DEPOK – Dinas Perhubungan Kota Depok menyatakan akan memberikan tindakan tegas terhadap kendaraan yang melakukan parkir liar atau berhenti secara sembarangan di area Jalan Margonda. Upaya ini dilakukan demi menjamin kelancaran arus lalu lintas serta memulihkan fungsi trotoar sebagai fasilitas bagi pejalan kaki.
Kepala Seksi Ketertiban Lalu Lintas dan Perparkiran Dinas Perhubungan Kota Depok, Saiful Anwar, meminta warga untuk menggunakan fasilitas parkir resmi yang tersedia.
“Jadi bagi masyarakat, diimbau agar parkir di tempat yang sudah disediakan,” ujar Anwar, kepada Kompas.com, Selasa (12/5/2026).
Anwar menjelaskan bahwa trotoar di sepanjang Jalan Margonda dilarang keras digunakan sebagai tempat parkir karena merupakan hak khusus bagi pejalan kaki.
“Trotoar ini dibuat untuk pejalan kaki, bukan untuk parkir. Jadi kalau ada masyarakat atau warga yang masih tetap parkir, kami akan tindak sesuai dengan aturan yang sudah berlaku,” ucap Anwar.

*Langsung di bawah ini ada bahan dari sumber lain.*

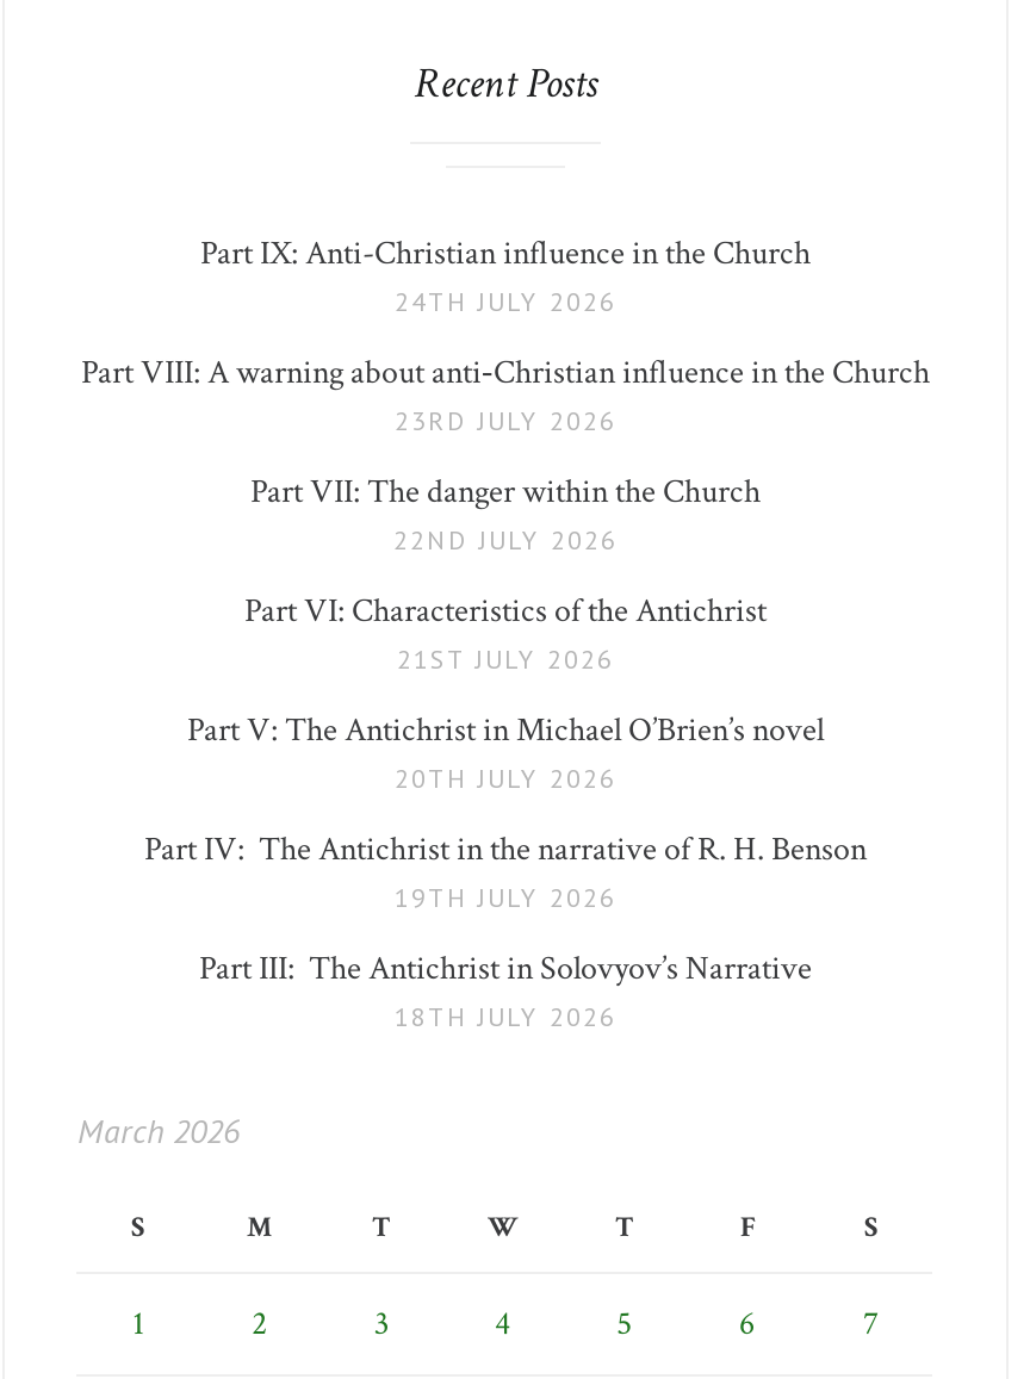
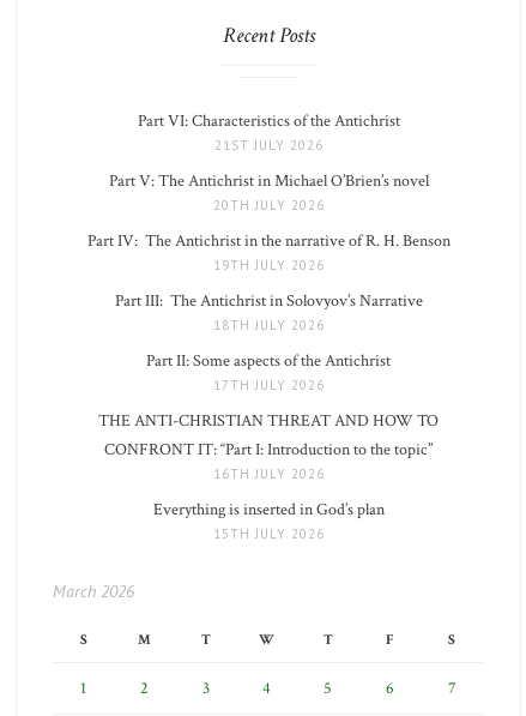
[81,232,930,557] Part IX: Anti-Christian influence in the Church | 24TH JULY 2026 | Part VIII: A warning about anti‑Christian influence in the Church | 23RD JULY 2026 | Part VII: The danger within the Church | 22ND JULY 2026 -> none
moved [144,590,867,1033] -> [87,110,450,333]: Part VI: Characteristics of the Antichrist | 21ST JULY 2026 | Part V: The Antichrist in Michael O’Brien’s novel | 20TH JULY 2026 | Part IV: The Antichrist in the narrative of R. H. Benson | 19TH JULY 2026 | Part III: The Antichrist in Solovyov’s Narrative | 18TH JULY 2026
none -> [98,350,439,542] Part II: Some aspects of the Antichrist | 17TH JULY 2026 | THE ANTI-CHRISTIAN THREAT AND HOW TO | CONFRONT IT: “Part I: Introduction to the topic” | 16TH JULY 2026 | Everything is inserted in God’s plan | 15TH JULY 2026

Guna memberikan efek jera kepada para pelanggar yang tetap membandel, Dishub Depok telah menyiapkan beragam sanksi.
“Sanksinya minimal bannya dikempiskan. Kalau mobil maksimal digembok. Kalau sampai tidak diindahkan juga nanti kami derek,” kata Anwar.
Ia juga menambahkan bahwa penertiban ini menyasar semua jenis kendaraan tanpa terkecuali. “Penindakan tidak hanya kendaraan pribadi, tapi juga angkot yang ngetem sembarangan,” ujarnya.
Masalah parkir liar dan angkutan kota yang berhenti lama di Jalan Margonda memang sering dikeluhkan karena menjadi penyebab kemacetan, khususnya di jam-jam sibuk.
Selain menghambat arus transportasi, tindakan tersebut merampas kenyamanan serta membahayakan keselamatan para pejalan kaki.